Search the records for "right" and copy each line that holds it.
------ THE INPUT
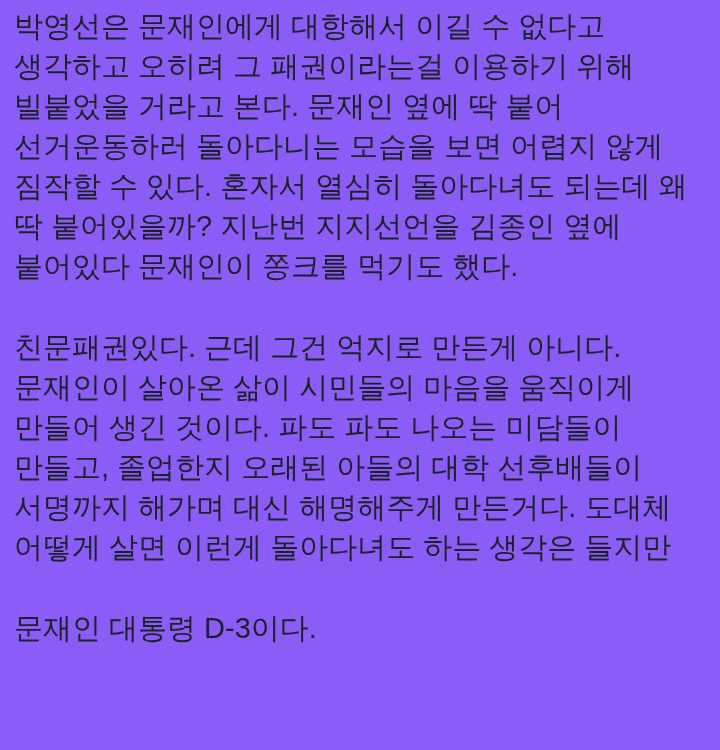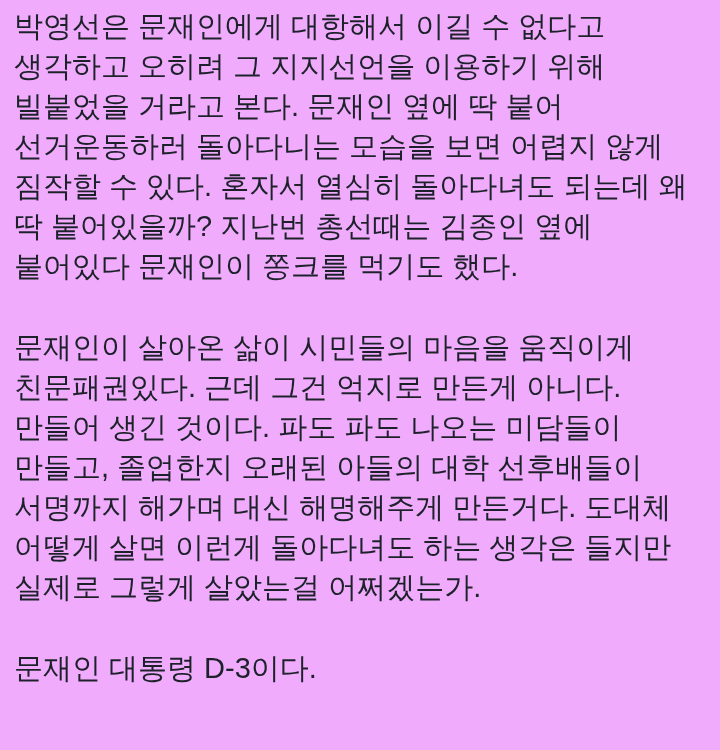--- a/index.html
+++ b/index.html
@@ -17,7 +17,7 @@
     padding: 6px 12px 0 14px;
     font-family: "Liberation Sans", "DejaVu Sans", sans-serif;
     color: #1d2129;
-    background: #f0abfc;
+    background: #8b5cf6;
   }
   .paragraph {
     margin: 0 0 41px 0;

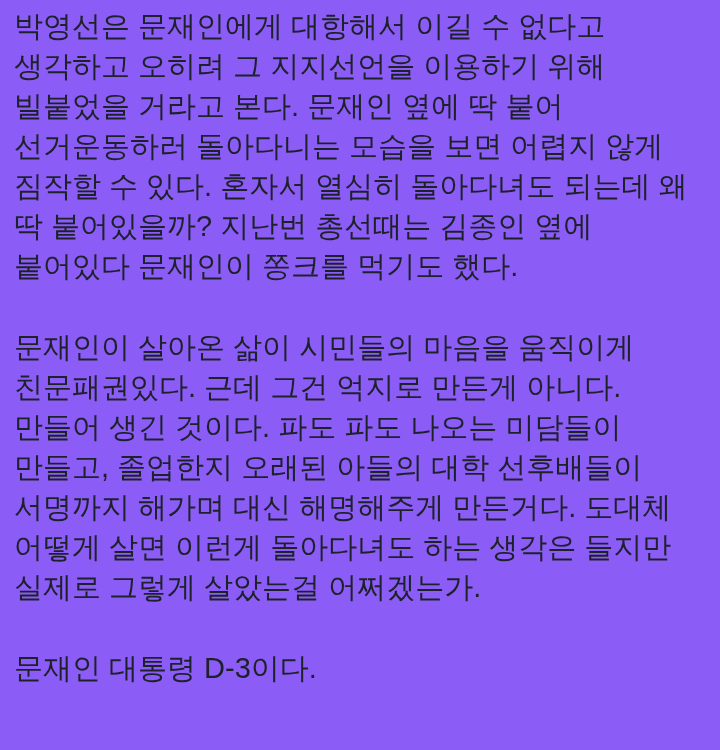--- a/index.html
+++ b/index.html
@@ -39,7 +39,7 @@
 
   <div class="paragraph">
     <div class="line">박영선은 문재인에게 대항해서 이길 수 없다고</div>
-    <div class="line">생각하고 오히려 그 지지선언을 이용하기 위해</div>
+    <div class="line">생각하고 오히려 그 패권이라는걸 이용하기 위해</div>
     <div class="line">빌붙었을 거라고 본다. 문재인 옆에 딱 붙어</div>
     <div class="line">선거운동하러 돌아다니는 모습을 보면 어렵지 않게</div>
     <div class="line">짐작할 수 있다. 혼자서 열심히 돌아다녀도 되는데 왜</div>

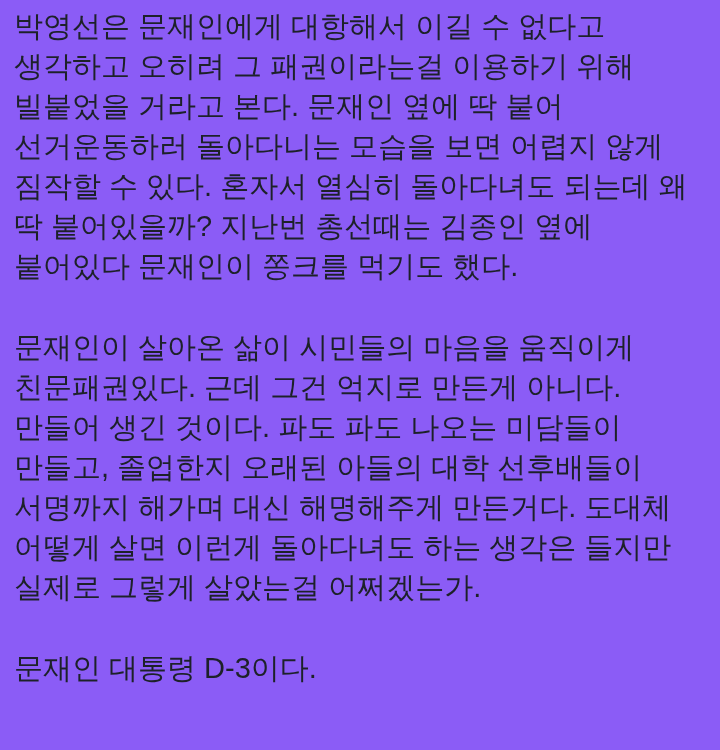--- a/index.html
+++ b/index.html
@@ -43,7 +43,7 @@
     <div class="line">빌붙었을 거라고 본다. 문재인 옆에 딱 붙어</div>
     <div class="line">선거운동하러 돌아다니는 모습을 보면 어렵지 않게</div>
     <div class="line">짐작할 수 있다. 혼자서 열심히 돌아다녀도 되는데 왜</div>
-    <div class="line">딱 붙어있을까? 지난번 총선때는 김종인 옆에</div>
+    <div class="line">딱 붙어있을까? 지난번 지지선언을 김종인 옆에</div>
     <div class="line">붙어있다 문재인이 쫑크를 먹기도 했다.</div>
   </div>
 

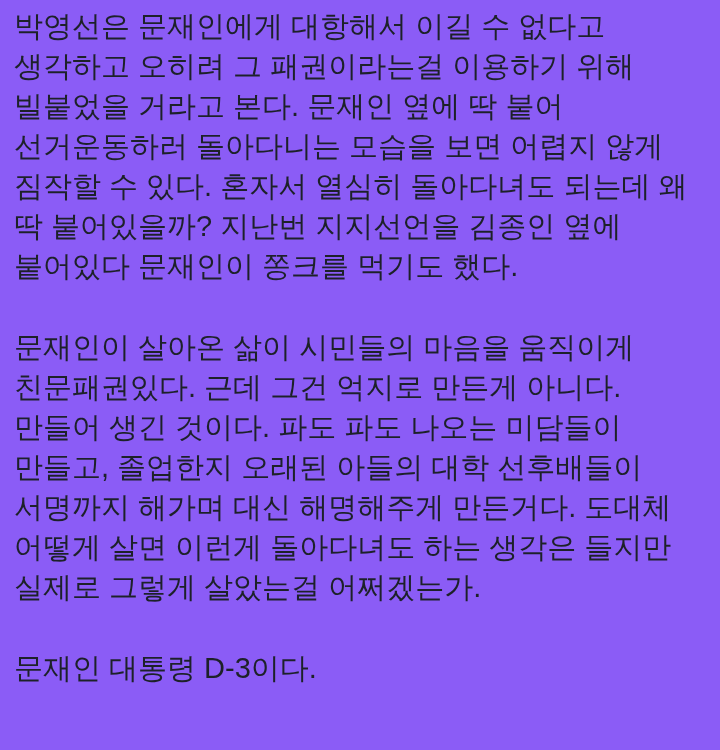--- a/index.html
+++ b/index.html
@@ -48,8 +48,8 @@
   </div>
 
   <div class="paragraph">
+    <div class="line">친문패권있다. 근데 그건 억지로 만든게 아니다.</div>
     <div class="line">문재인이 살아온 삶이 시민들의 마음을 움직이게</div>
-    <div class="line">친문패권있다. 근데 그건 억지로 만든게 아니다.</div>
     <div class="line">만들어 생긴 것이다. 파도 파도 나오는 미담들이</div>
     <div class="line">만들고, 졸업한지 오래된 아들의 대학 선후배들이</div>
     <div class="line">서명까지 해가며 대신 해명해주게 만든거다. 도대체</div>

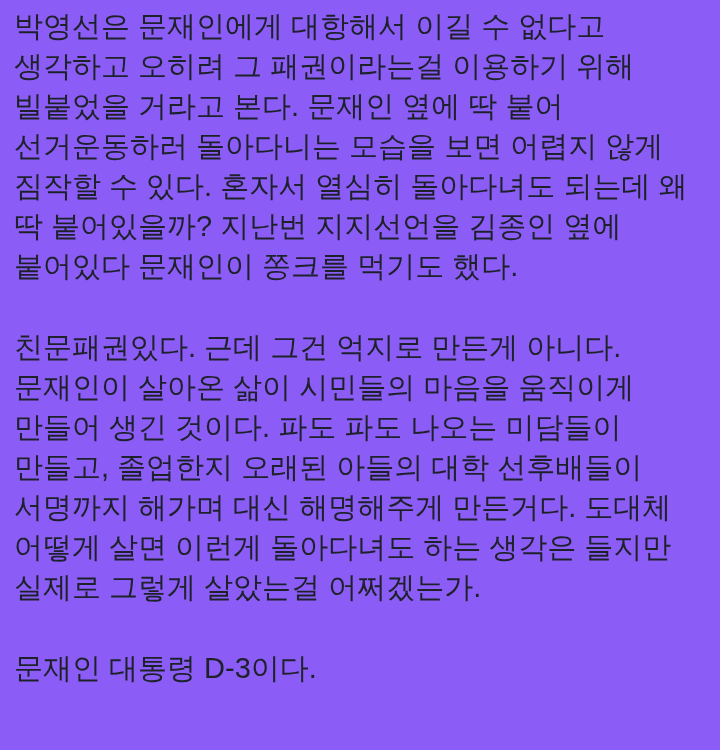--- a/index.html
+++ b/index.html
@@ -54,7 +54,6 @@
     <div class="line">만들고, 졸업한지 오래된 아들의 대학 선후배들이</div>
     <div class="line">서명까지 해가며 대신 해명해주게 만든거다. 도대체</div>
     <div class="line">어떻게 살면 이런게 돌아다녀도 하는 생각은 들지만</div>
-    <div class="line">실제로 그렇게 살았는걸 어쩌겠는가.</div>
   </div>
 
   <div class="paragraph">

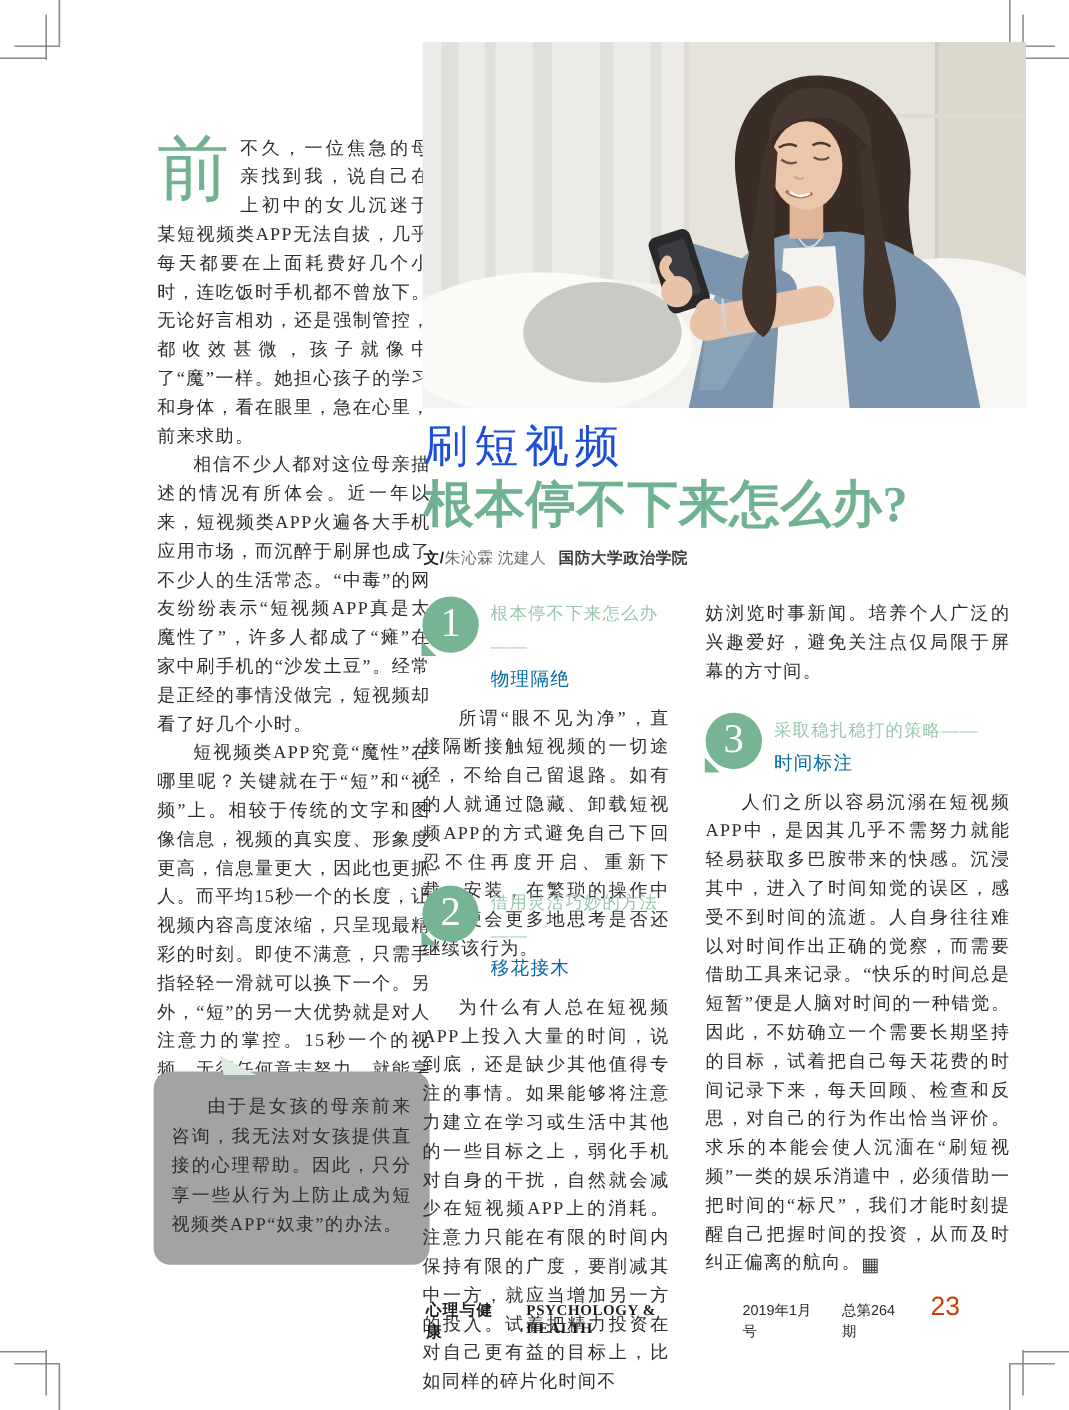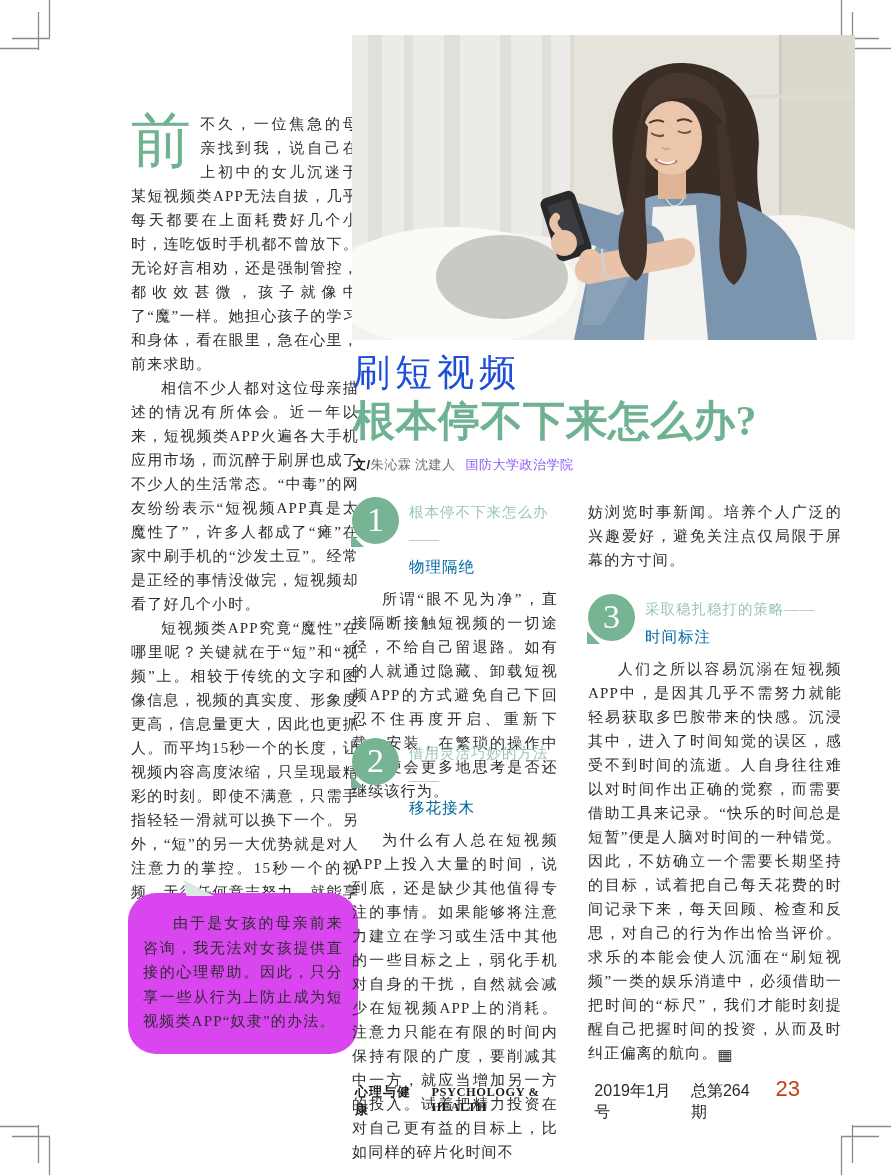--- a/index.html
+++ b/index.html
@@ -40,7 +40,7 @@
   .byline { position:absolute; left:353px; top:456px; font-size:13px; letter-spacing:0.5px; }
   .byline .prefix { font-family:"Liberation Sans","DejaVu Sans",sans-serif; font-weight:bold; color:#1e1e1e; }
   .byline .authors { color:#6b6b6b; margin-right:10px; }
-  .byline .affil { font-family:"Liberation Sans","DejaVu Sans",sans-serif; font-weight:normal; color:#8b5cf6;text-align:right; }
+  .byline .affil { font-family:"Liberation Sans","DejaVu Sans",sans-serif; font-weight:bold; color:#404040;text-align:right; }
   
   .section { position:absolute; }
   .sec-head { position:relative; min-height:56px; }

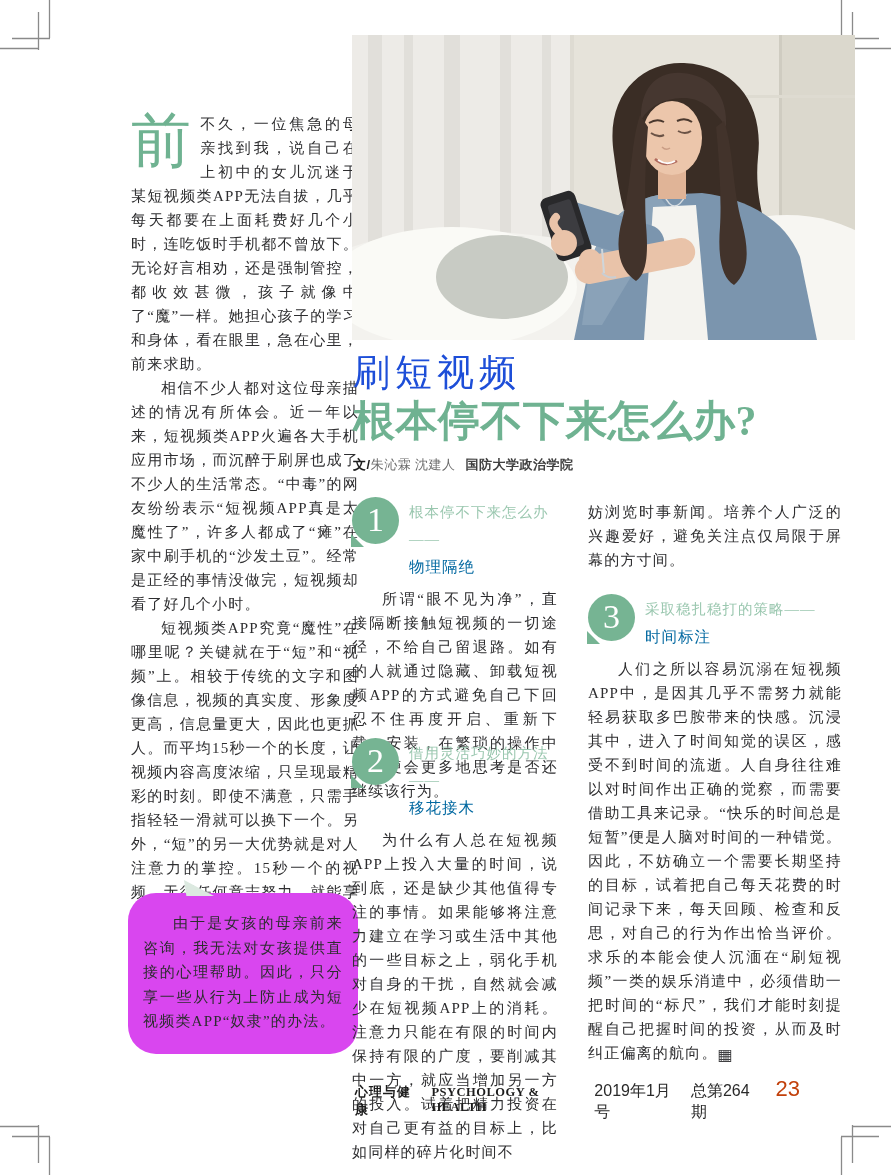--- a/index.html
+++ b/index.html
@@ -23,7 +23,7 @@
   
   .aside-bubble {
     position:absolute; left:128px; top:893px; width:200px;
-    background:#d946ef; border-radius:28px; padding:18px 15px 20px 15px;
+    background:#a3a3a3; border-radius:14px; padding:18px 15px 20px 15px;
   }
   .aside-bubble:before {
     content:""; position:absolute; top:-13px; left:56px; width:30px; height:16px;

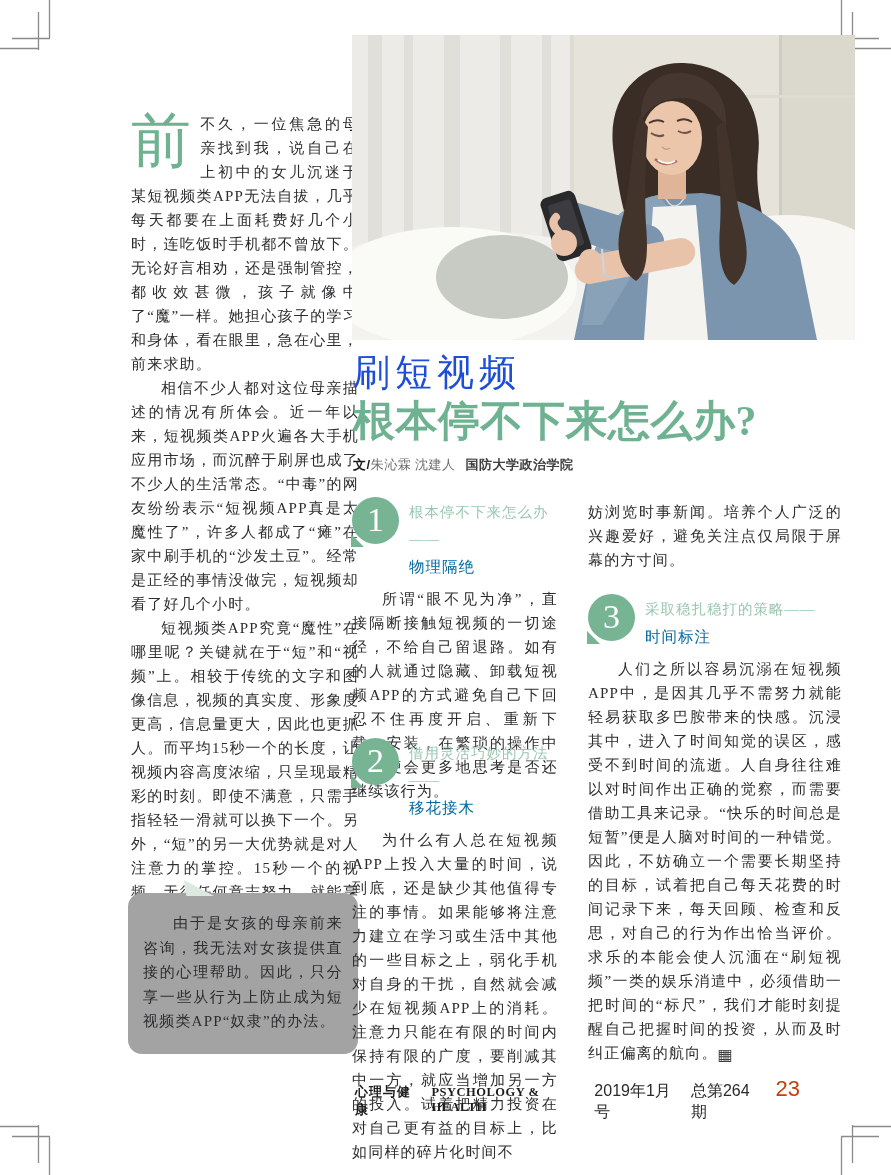--- a/index.html
+++ b/index.html
@@ -73,7 +73,7 @@
   }
   .footer .cn { font-size:13px; font-weight:bold; color:#1c1c1c; letter-spacing:1px; }
   .footer .en { font-size:12.5px; font-weight:bold; color:#1c1c1c; letter-spacing:0.5px; }
-  .footer .meta { font-size:16px; color:#2a2a2a;
+  .footer .meta { font-size:12px; color:#2a2a2a;
     font-family:"Liberation Sans","DejaVu Sans",sans-serif; }
   .footer .pageno { font-size:22px; color:#c2410c;
     font-family:"Liberation Sans","DejaVu Sans",sans-serif; margin-left:4px; }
------------
_SOLUTION FOR THIS PROBLEM:_
   .byline .authors { color:#6b6b6b; margin-right:10px; }
-  .byline .affil { font-family:"Liberation Sans","DejaVu Sans",sans-serif; font-weight:normal; color:#8b5cf6;text-align:right; }
+  .byline .affil { font-family:"Liberation Sans","DejaVu Sans",sans-serif; font-weight:bold; color:#404040;text-align:right; }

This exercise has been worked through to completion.